Table 1.
Summary of MALDI-TOF MS and amino acid sequence data for SLR1-BP1 and SLR1-BP2
| SLR1-BP1 | SLR-BP2 | ||
|---|---|---|---|
| Protein mass* (M + H)+ | 6317.6 (6317.1) | 6301.9 (6301.1) | |
| N-terminal sequence | (Q†)KGGP‡VRKQCVEQYPDPNGKCVIDQCKAQCA | (Q†)KGGPVRKQCVEQYPDPNGKCVIDQCKAQCA | |
| Internal fragments§ | Peak 1 (28.8 min) GHMQCRCDYHC | Peak 1 (28.8 min) GHMQCRCDYHC | |
| Peak 2 (29.4 min) CVIDQCK | Peak 2 (29.4 min) CVIDQCK | ||
| Peak 3 (30.3 min) QCVEQYPDPNGK | Peak 3 (30.3 min) QCVEQYPDPNGK | ||
| Peak 4 (32.4 min) GGLARCIDTGK | Peak 4 (32.4 min) GGLARCIDTGK |
*
Experimental masses obtained by MALDI-TOF MS. Values in parentheses are the relative masses calculated from the deduced amino acid sequences shown in Fig. 3 and based on all eight cysteines forming intramolecular disulfide bridges.

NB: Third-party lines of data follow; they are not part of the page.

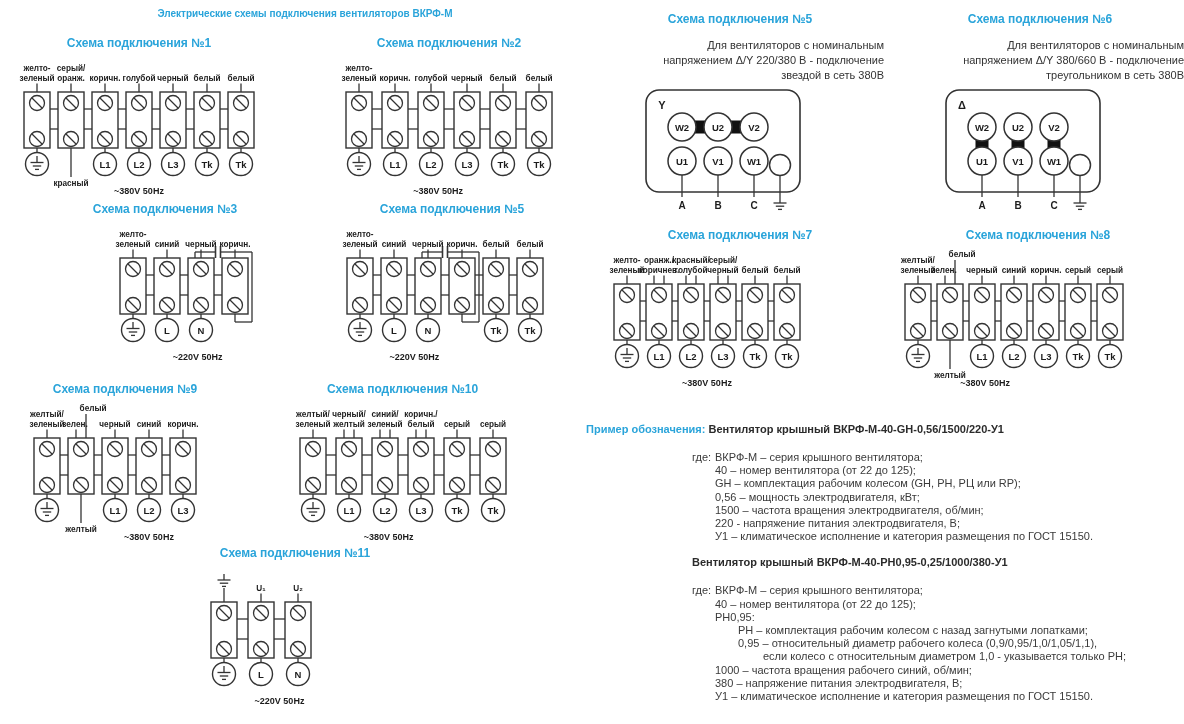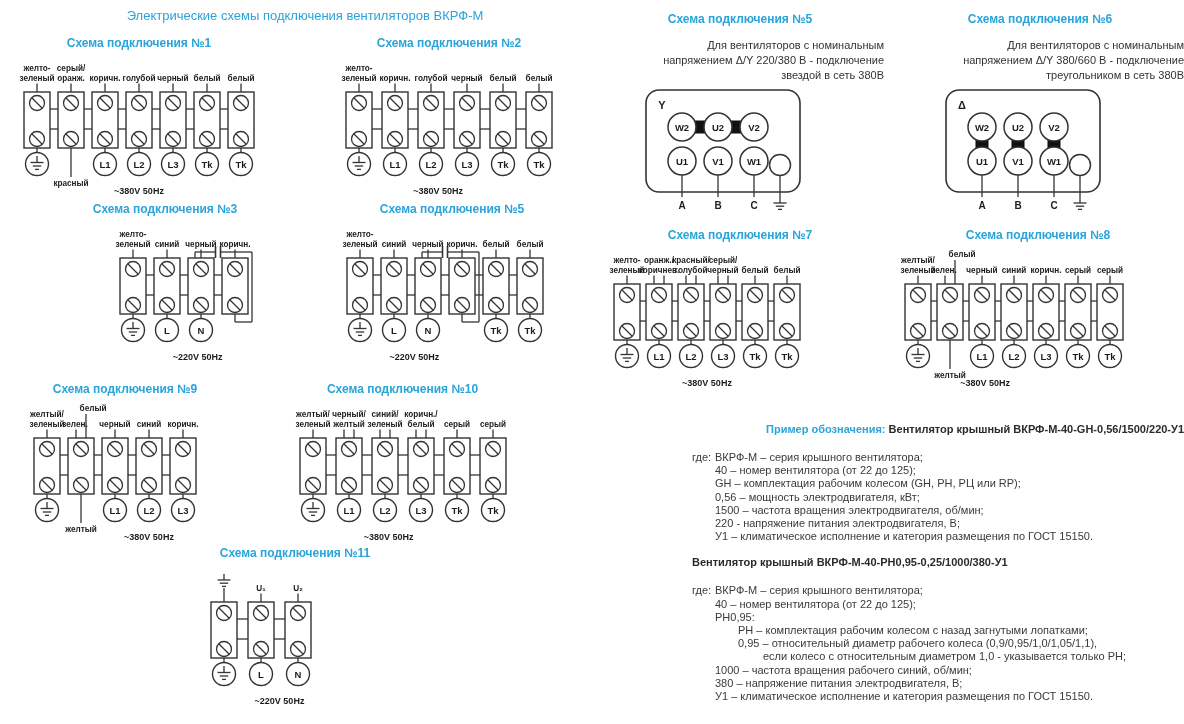--- a/index.html
+++ b/index.html
@@ -6,7 +6,7 @@
   body{font-family:"Liberation Sans",sans-serif;color:#3a3a3a;}
   .page{position:relative;width:1184px;height:724px;background:#fff;overflow:hidden;}
   .main-title{position:absolute;left:0;top:8px;width:610px;text-align:center;
-    font-size:13px;font-weight:400;color:var(--accent,#2aa4da);}
+    font-size:10px;font-weight:700;color:var(--accent,#2aa4da);}
   .scheme{position:absolute;}
   .scheme-title{text-align:center;font-size:12px;font-weight:700;color:var(--accent,#2aa4da);height:16px;}
   .scheme svg{display:block;margin:4px auto 0 auto;}

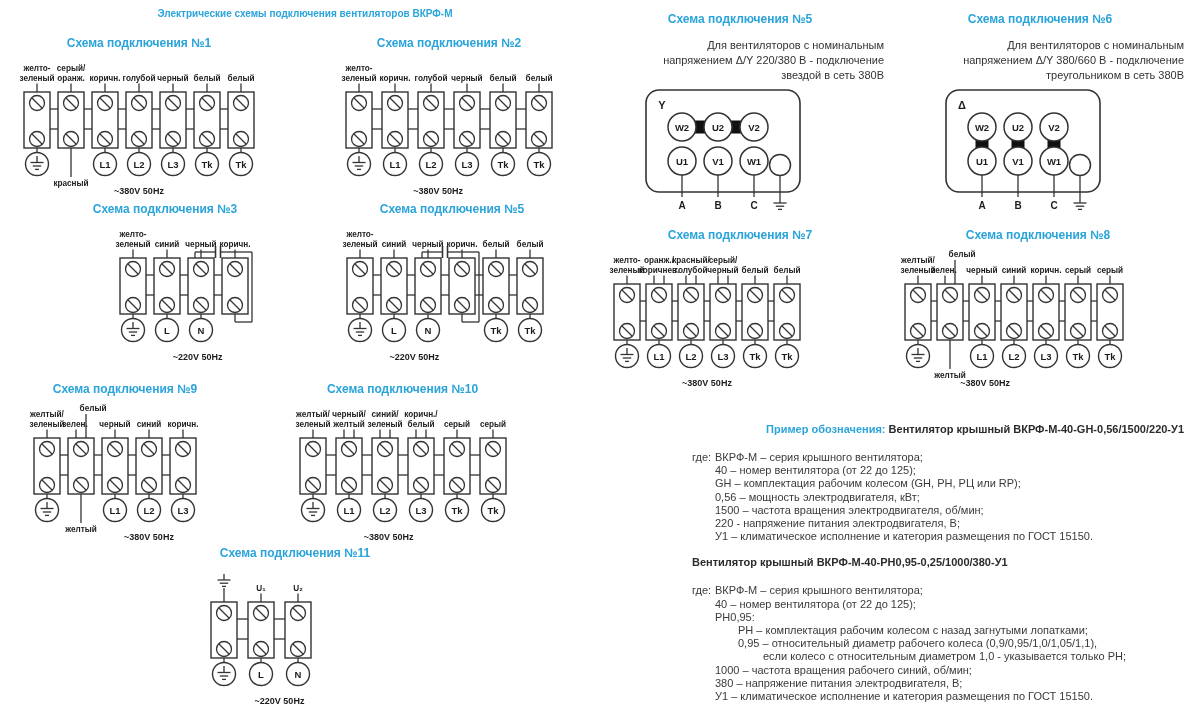--- a/index.html
+++ b/index.html
@@ -25,7 +25,7 @@
   .desc{margin:10px auto 0 auto;width:288px;text-align:right;font-size:11px;
     line-height:15px;color:#333;}
   .example{position:absolute;left:586px;top:423px;width:598px;font-size:11px;color:#3a3a3a;}
-  .ex-head{white-space:nowrap;text-align:right;}
+  .ex-head{white-space:nowrap;}
   .ex-label{color:var(--accent,#2aa4da);font-weight:700;}
   .ex-title{font-weight:700;color:#2b2b2b;}
   .ex-title2{display:block;margin-left:106px;margin-top:13px;}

†N-terminal sequences were obtained after pyroglutamate aminopeptidase treatment.
‡The phenylthiohydantoin derivative of hydroxyproline was detected.
§ Lysyl endopeptidase fragments were separated by reverse-phase HPLC and sequenced (see Materials and Methods). Values in parentheses indicate the retention time of each fragment.